Because each Opteron CPU can access its own memory very fast, and
independent of the other CPUs, the Opteron system scales better than
Intel systems to 4 and 8 socket configurations. In two socket
configurations, the Intel systems tend to win. When you get to one-
socket, cost or other factors tend to sway the decisions more than
performance.
Getting back to your setup, it sounds like the two CN request is
running on two distinct systems, shared over IB, which succeeds
because the cluster can find two systems with 4CPU/8GB, but no single
system 8CPU/16GB. The two-job approach is slower because the two
jobs have to communicate over the Infiniband (which is slower than
the HyperTransport interconnect.) Would dropping in 64GB of RAM
help?

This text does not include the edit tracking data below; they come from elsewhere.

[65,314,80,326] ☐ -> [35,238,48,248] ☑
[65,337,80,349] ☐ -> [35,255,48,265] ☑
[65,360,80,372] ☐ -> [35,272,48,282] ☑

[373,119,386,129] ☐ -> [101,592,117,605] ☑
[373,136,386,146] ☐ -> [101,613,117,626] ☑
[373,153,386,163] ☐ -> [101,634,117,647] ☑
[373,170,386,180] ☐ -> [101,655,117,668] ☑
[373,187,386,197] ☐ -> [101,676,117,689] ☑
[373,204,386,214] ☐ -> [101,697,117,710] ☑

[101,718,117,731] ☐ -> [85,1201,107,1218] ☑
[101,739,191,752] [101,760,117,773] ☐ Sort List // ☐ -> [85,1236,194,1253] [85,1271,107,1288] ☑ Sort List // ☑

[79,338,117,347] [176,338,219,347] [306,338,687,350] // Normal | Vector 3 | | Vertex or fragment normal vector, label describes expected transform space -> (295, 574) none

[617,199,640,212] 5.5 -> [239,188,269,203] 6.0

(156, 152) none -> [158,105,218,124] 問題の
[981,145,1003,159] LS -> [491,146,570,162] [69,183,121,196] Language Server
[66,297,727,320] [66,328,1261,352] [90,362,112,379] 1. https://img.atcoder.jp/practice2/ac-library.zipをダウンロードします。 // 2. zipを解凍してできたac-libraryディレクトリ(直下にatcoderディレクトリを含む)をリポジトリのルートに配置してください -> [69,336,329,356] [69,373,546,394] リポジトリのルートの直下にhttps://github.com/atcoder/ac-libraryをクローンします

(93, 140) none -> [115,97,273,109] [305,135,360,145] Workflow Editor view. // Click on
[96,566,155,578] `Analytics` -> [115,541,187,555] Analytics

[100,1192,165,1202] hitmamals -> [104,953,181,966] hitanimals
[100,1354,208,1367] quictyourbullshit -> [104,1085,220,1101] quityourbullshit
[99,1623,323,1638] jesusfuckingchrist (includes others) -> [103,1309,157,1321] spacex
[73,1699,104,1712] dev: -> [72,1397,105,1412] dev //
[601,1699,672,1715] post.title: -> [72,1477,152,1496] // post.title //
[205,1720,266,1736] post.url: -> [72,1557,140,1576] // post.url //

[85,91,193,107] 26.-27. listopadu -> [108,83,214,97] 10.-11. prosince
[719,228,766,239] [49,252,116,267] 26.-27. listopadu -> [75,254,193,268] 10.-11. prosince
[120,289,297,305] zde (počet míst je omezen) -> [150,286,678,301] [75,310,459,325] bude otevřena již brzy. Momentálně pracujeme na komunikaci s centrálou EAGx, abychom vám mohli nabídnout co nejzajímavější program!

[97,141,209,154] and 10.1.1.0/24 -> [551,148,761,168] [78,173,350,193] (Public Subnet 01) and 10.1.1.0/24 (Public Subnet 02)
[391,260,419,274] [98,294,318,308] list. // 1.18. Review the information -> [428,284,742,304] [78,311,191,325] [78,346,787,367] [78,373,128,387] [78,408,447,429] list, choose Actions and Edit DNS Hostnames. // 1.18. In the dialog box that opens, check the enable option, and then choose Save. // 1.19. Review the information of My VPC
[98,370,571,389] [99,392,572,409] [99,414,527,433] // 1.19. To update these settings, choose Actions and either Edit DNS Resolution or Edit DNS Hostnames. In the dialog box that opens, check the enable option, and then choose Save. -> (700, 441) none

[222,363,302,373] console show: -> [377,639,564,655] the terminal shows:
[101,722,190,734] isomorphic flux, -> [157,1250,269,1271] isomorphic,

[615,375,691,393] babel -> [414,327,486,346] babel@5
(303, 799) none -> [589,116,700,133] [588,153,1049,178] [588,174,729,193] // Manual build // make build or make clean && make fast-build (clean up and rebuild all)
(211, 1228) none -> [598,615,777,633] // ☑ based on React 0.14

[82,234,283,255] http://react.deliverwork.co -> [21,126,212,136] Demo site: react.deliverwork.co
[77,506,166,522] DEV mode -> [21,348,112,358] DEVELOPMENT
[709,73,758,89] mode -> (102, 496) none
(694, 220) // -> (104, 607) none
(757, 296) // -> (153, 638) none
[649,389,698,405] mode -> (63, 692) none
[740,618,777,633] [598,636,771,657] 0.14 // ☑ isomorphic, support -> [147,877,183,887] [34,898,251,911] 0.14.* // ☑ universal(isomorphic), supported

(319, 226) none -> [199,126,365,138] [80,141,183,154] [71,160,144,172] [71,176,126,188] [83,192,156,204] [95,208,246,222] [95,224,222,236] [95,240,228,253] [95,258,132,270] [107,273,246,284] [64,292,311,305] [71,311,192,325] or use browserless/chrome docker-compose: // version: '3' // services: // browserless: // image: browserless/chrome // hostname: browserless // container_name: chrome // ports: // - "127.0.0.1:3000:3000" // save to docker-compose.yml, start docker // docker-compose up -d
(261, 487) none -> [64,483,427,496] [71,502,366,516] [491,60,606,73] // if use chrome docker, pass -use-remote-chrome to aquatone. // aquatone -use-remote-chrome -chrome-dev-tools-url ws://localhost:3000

Almost certainly. However, if time is really more important
than budget, I'd consider picking up an 8 socket AMD system like a
Sun x4600 and load it up to 128GB of memory with 2GB DIMMs (or 256GB
with 4GB DIMMs if you've got the budget.) If it's not, then
encouraging your customers to use more, but smaller jobs is a win.
The downside of an 8 socket system is that cache coherency becomes
increasingly expensive as the number of independent caches increases.
Honestly, even if you have 80 sockets and decicore chips, there's a
scientist out there that will oversubscribe it. Geeks, by their
nature, tend to consume all available resources plus one. Reworking
the cluster manager to automatically break up jobs so they span
multiple systems, or finding ways to consolidate jobs onto fewer
systems with advanced load-balancing so you can have a large pool of
resources on-demand may be a better plan in the long run.
AMD has quad-core chips coming out Real Soon Now™. Depending on what
socket they have, there's a good chance that your current Tyan will
accept AMD quad-cores with a BIOS upgrade.